SOURCE MATERIAL.
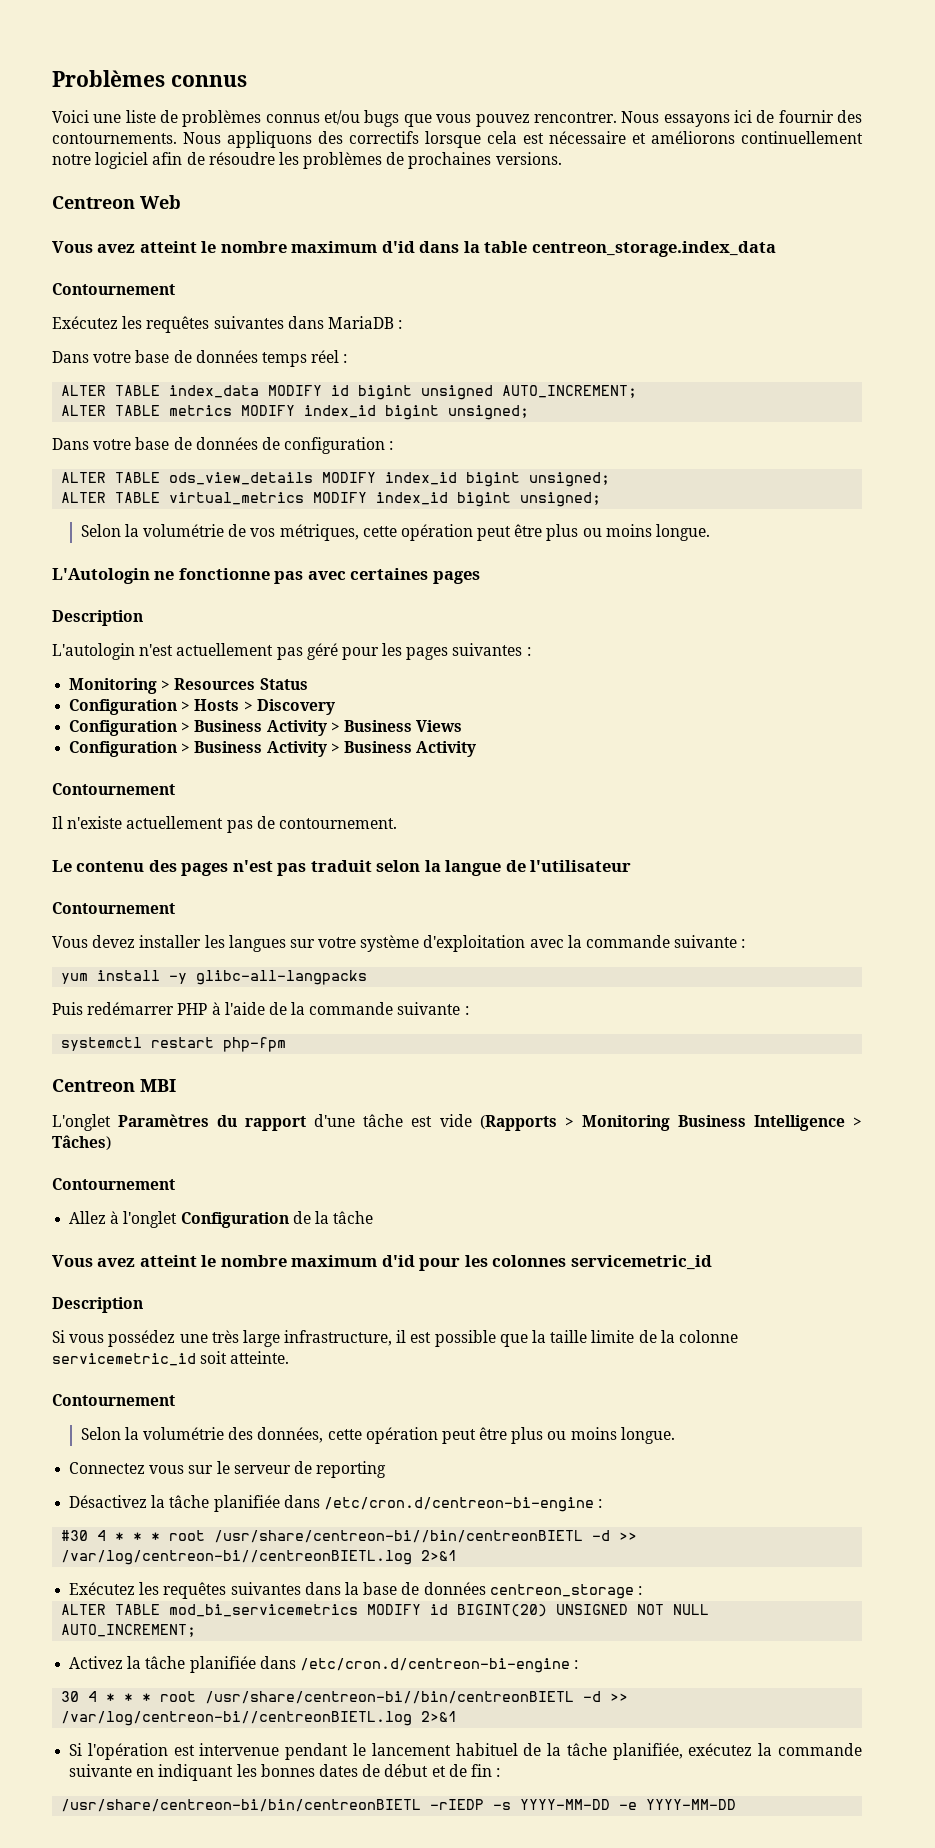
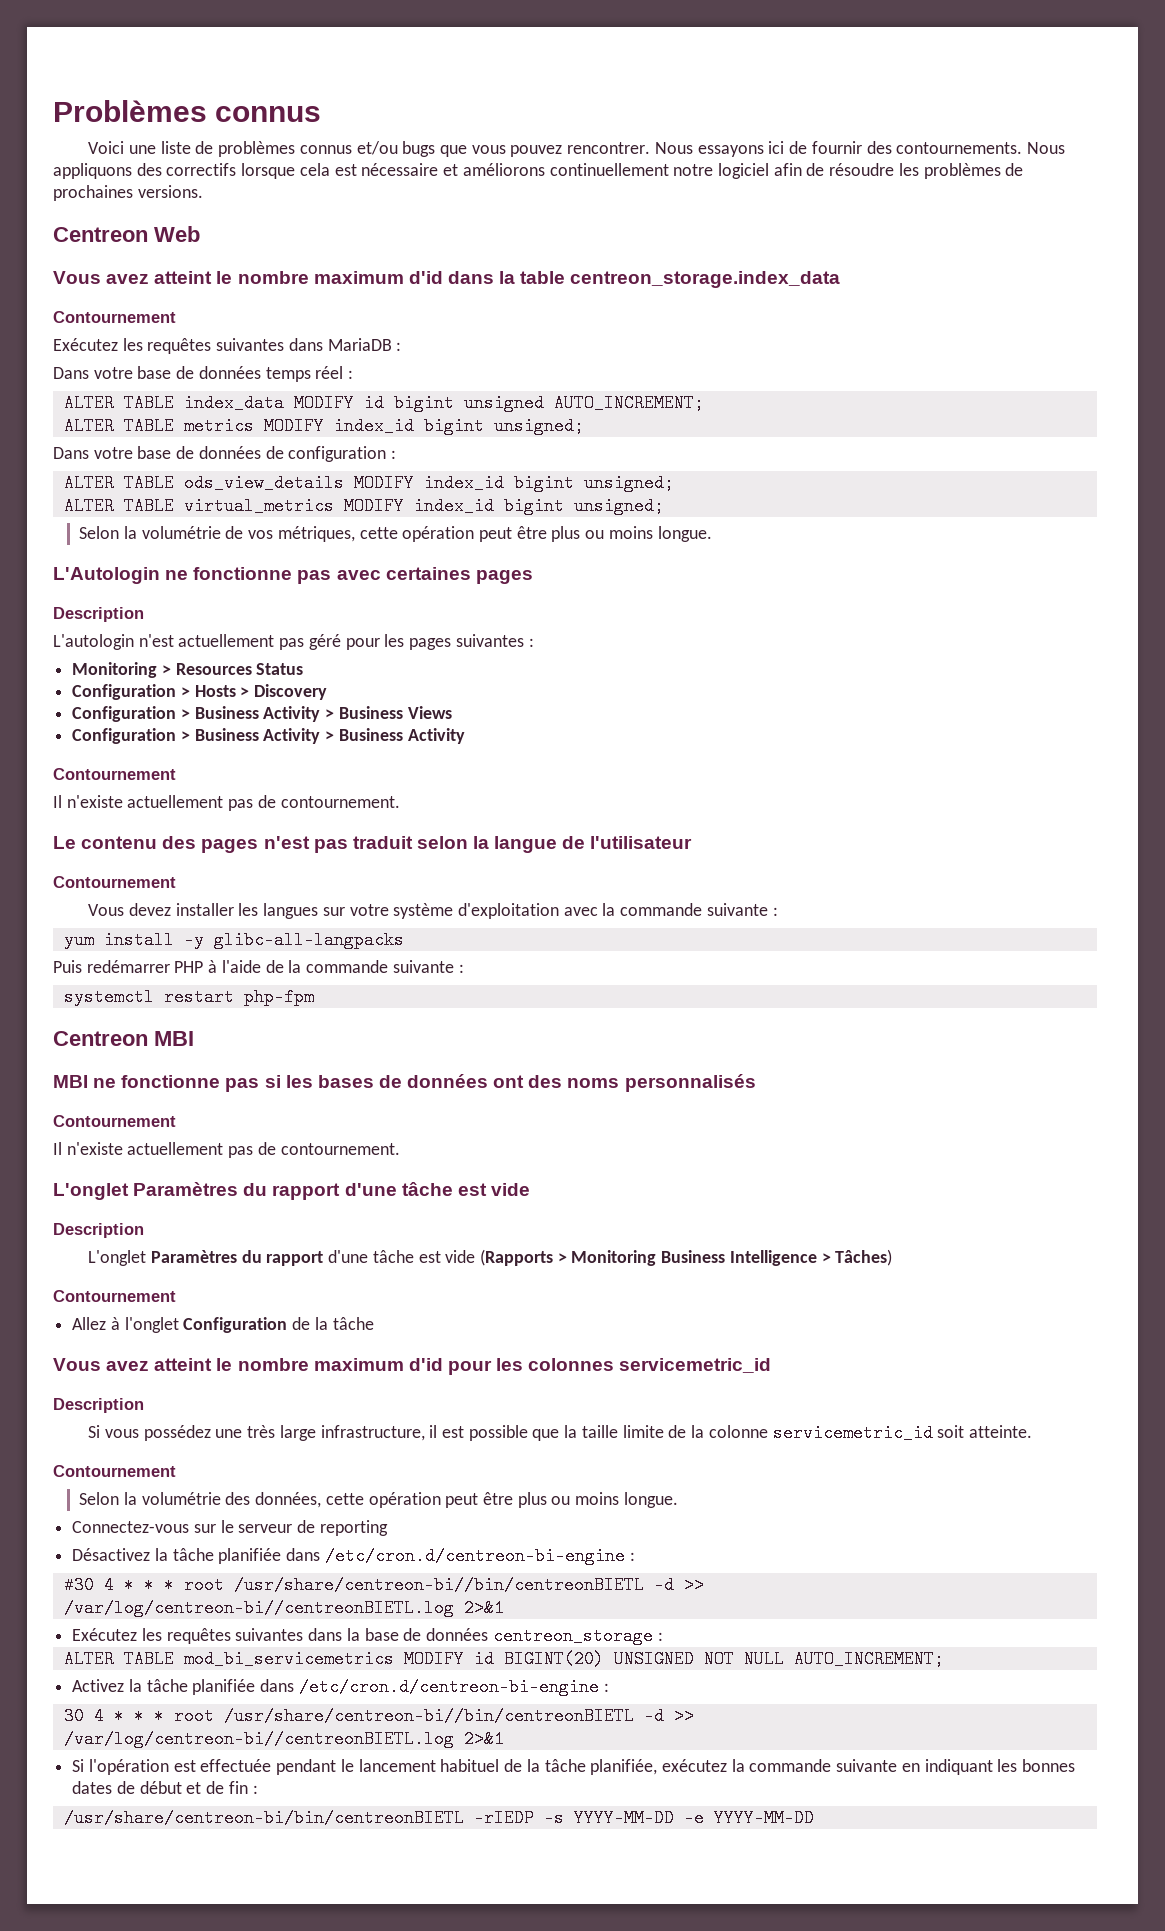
(176, 1085) none -> [53,1074,756,1092] [53,1115,176,1127] [53,1142,400,1158] [53,1182,530,1200] [53,1223,144,1238] // MBI ne fonctionne pas si les bases de données ont des noms personnalisés // Contournement // Il n'existe actuellement pas de contournement. // L'onglet Paramètres du rapport d'une tâche est vide // Description
[69,1462,185,1474] Connectez vous -> [72,1521,190,1533] Connectez-vous
[199,1743,280,1756] intervenue -> [200,1759,272,1772] effectuée

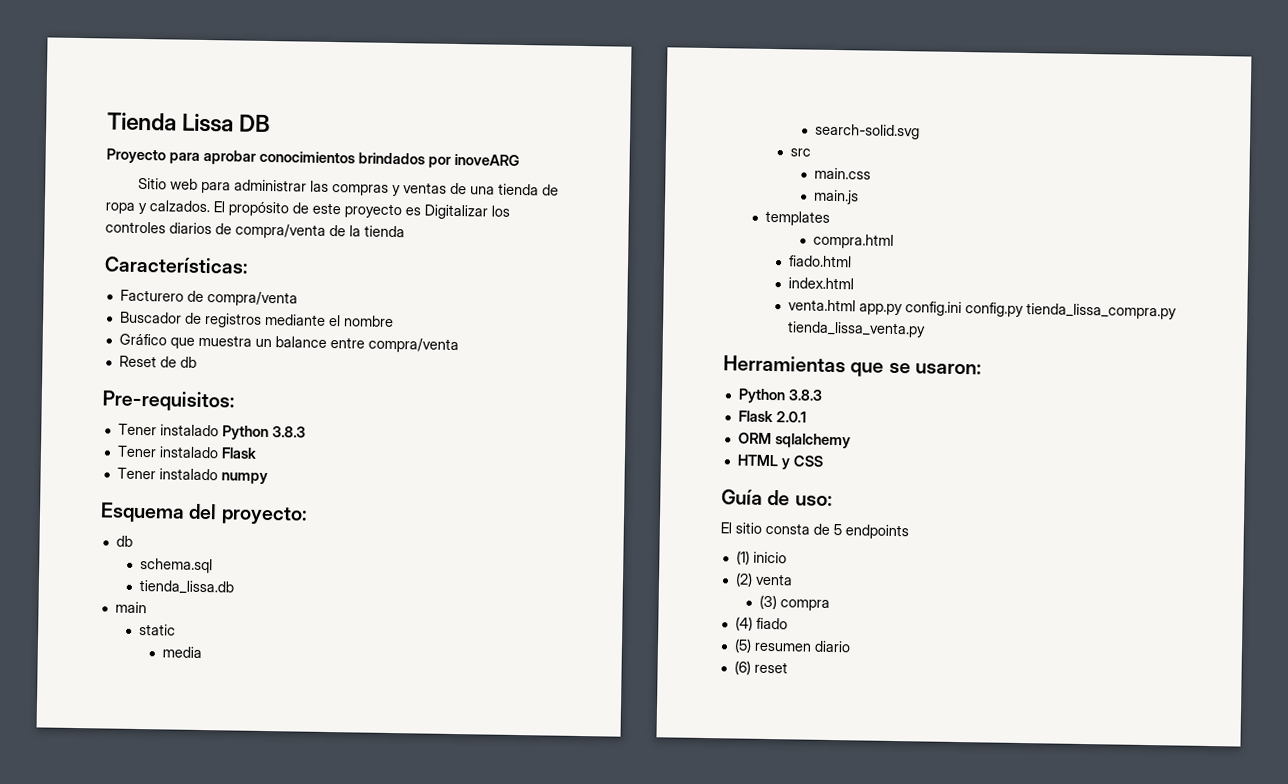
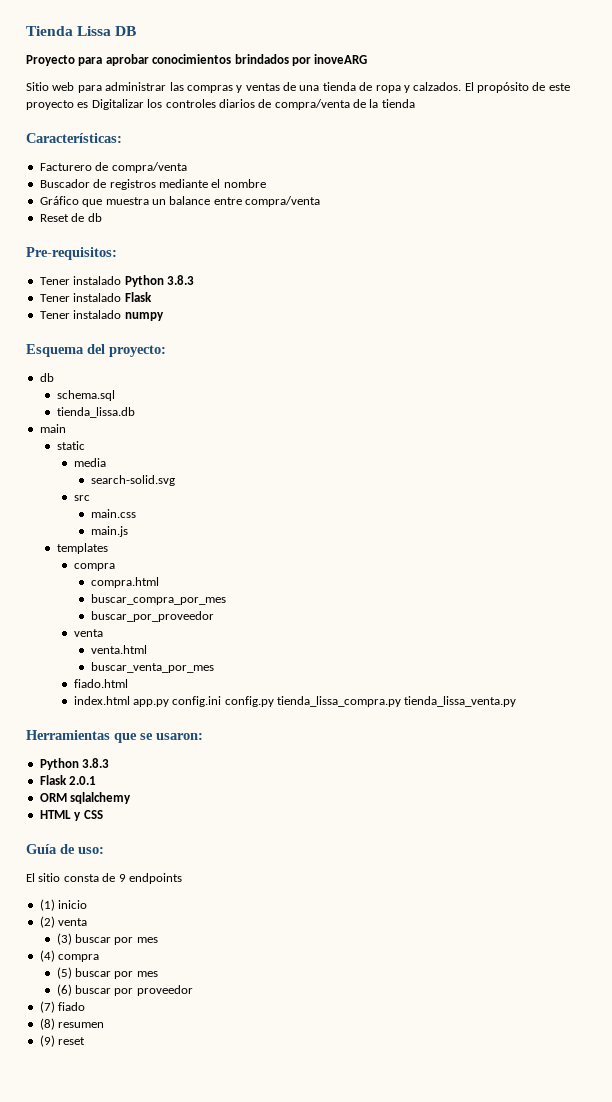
(831, 218) none -> [73,563,115,571] // compra
(895, 241) none -> [90,594,226,605] [90,611,214,622] [73,629,103,637] [90,645,147,654] [90,662,214,673] // buscar_compra_por_mes // buscar_por_proveedor // venta // venta.html // buscar_venta_por_mes
[788,299,857,312] // venta.html -> (130, 700) none
[833,524,842,536] 5 -> [118,874,126,882] 9
[780,599,831,611] [734,616,753,631] compra // (4) -> [75,934,158,945] [39,950,100,962] [56,967,158,979] [56,984,193,996] [39,1001,55,1013] buscar por mes // (4) compra // (5) buscar por mes // (6) buscar por proveedor // (7)
[733,638,752,653] (5) -> [39,1018,55,1030] (8)
[813,640,851,653] [733,660,751,675] diario // (6) -> [39,1035,55,1047] // (9)

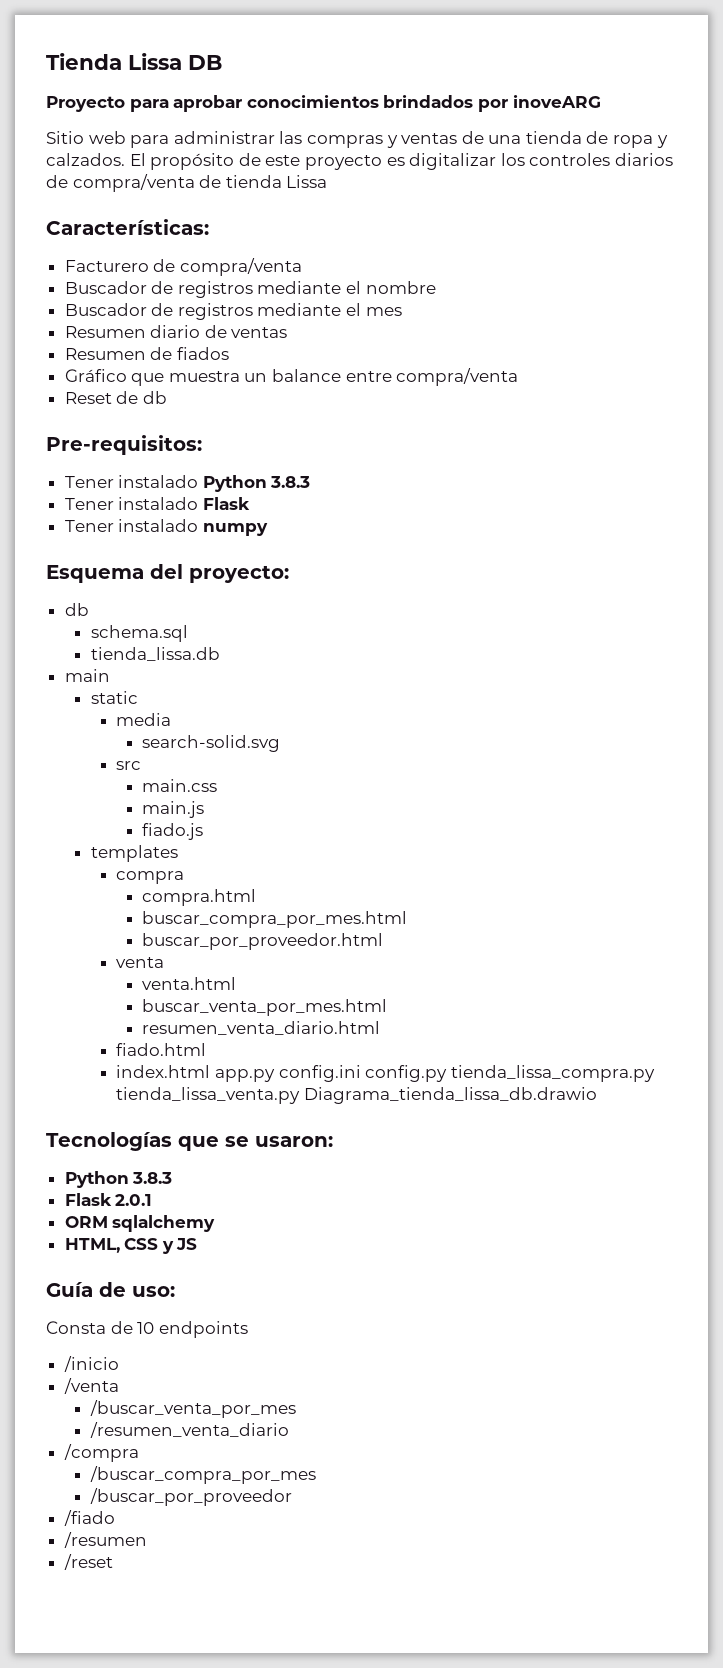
[91,99,144,110] Digitalizar -> [409,153,497,170] digitalizar
[369,99,415,108] la tienda -> [225,175,328,188] tienda Lissa
(266, 183) none -> [64,303,402,320] [64,325,288,338] [64,347,229,360] // Buscador de registros mediante el mes // Resumen diario de ventas // Resumen de fiados
(128, 531) none -> [142,823,204,840] // fiado.js
[90,594,226,605] [90,611,214,622] buscar_compra_por_mes // buscar_por_proveedor -> [142,911,408,928] [142,933,384,950] buscar_compra_por_mes.html // buscar_por_proveedor.html
[90,662,214,673] buscar_venta_por_mes -> [142,999,388,1016] [142,1021,381,1035] buscar_venta_por_mes.html // resumen_venta_diario.html
[26,730,110,740] // Herramientas -> [304,1087,598,1104] [46,1132,172,1151] Diagrama_tienda_lissa_db.drawio // Tecnologías
[39,810,103,821] HTML y CSS -> [64,1238,198,1254] HTML, CSS y JS
[26,873,182,884] [39,899,88,911] [39,916,88,928] [56,933,158,945] [39,950,100,962] [56,967,158,979] [56,984,193,996] [39,1001,86,1013] [39,1018,105,1030] [39,1035,86,1047] El sitio consta de 9 endpoints // (1) inicio // (2) venta // (3) buscar por mes // (4) compra // (5) buscar por mes // (6) buscar por proveedor // (7) fiado // (8) resumen // (9) reset -> [46,1321,248,1338] [63,1356,119,1372] [63,1378,119,1394] [89,1400,296,1418] [89,1422,289,1438] [63,1444,139,1462] [89,1466,316,1484] [89,1488,292,1506] [63,1510,115,1526] [63,1532,147,1548] [63,1554,113,1570] Consta de 10 endpoints // /inicio // /venta // /buscar_venta_por_mes // /resumen_venta_diario // /compra // /buscar_compra_por_mes // /buscar_por_proveedor // /fiado // /resumen // /reset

PROBLEM DESCRIPTION. Starting with the line that has "[833,524,842,536] 5 -> [118,874,126,882] 9" and ending with the line that has "[90,594,226,605] [90,611,214,622] buscar_compra_por_mes", repeat the lines above exactly, omitting every picture.

PROBLEM SOLUTION.
[833,524,842,536] 5 -> [118,874,126,882] 9
[780,599,831,611] [734,616,753,631] compra // (4) -> [75,934,158,945] [39,950,100,962] [56,967,158,979] [56,984,193,996] [39,1001,55,1013] buscar por mes // (4) compra // (5) buscar por mes // (6) buscar por proveedor // (7)
[733,638,752,653] (5) -> [39,1018,55,1030] (8)
[813,640,851,653] [733,660,751,675] diario // (6) -> [39,1035,55,1047] // (9)

[91,99,144,110] Digitalizar -> [409,153,497,170] digitalizar
[369,99,415,108] la tienda -> [225,175,328,188] tienda Lissa
(266, 183) none -> [64,303,402,320] [64,325,288,338] [64,347,229,360] // Buscador de registros mediante el mes // Resumen diario de ventas // Resumen de fiados
(128, 531) none -> [142,823,204,840] // fiado.js
[90,594,226,605] [90,611,214,622] buscar_compra_por_mes // buscar_por_proveedor -> [142,911,408,928] [142,933,384,950] buscar_compra_por_mes.html // buscar_por_proveedor.html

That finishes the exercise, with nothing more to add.